** Entries shown follows **
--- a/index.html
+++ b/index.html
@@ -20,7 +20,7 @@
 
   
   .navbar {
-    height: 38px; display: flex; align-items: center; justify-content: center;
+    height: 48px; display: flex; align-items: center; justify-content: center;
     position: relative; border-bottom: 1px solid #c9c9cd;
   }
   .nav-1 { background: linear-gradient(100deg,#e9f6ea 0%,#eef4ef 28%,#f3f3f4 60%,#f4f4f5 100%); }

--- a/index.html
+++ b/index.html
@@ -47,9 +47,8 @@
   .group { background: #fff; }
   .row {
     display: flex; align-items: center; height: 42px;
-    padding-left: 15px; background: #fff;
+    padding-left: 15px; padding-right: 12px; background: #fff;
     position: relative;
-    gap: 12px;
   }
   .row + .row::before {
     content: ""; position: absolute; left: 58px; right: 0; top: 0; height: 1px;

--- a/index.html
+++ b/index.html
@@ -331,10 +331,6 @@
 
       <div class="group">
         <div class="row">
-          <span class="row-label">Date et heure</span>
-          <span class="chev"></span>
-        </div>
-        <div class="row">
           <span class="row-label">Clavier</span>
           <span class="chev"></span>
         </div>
** End of Entries shown **
• _Work to complete_:
Which lines in the listing have the string "height"? Pick them out and copy them.

• _Response box_:
-    height: 38px; display: flex; align-items: center; justify-content: center;
+    height: 48px; display: flex; align-items: center; justify-content: center;
     display: flex; align-items: center; height: 42px;
     content: ""; position: absolute; left: 58px; right: 0; top: 0; height: 1px;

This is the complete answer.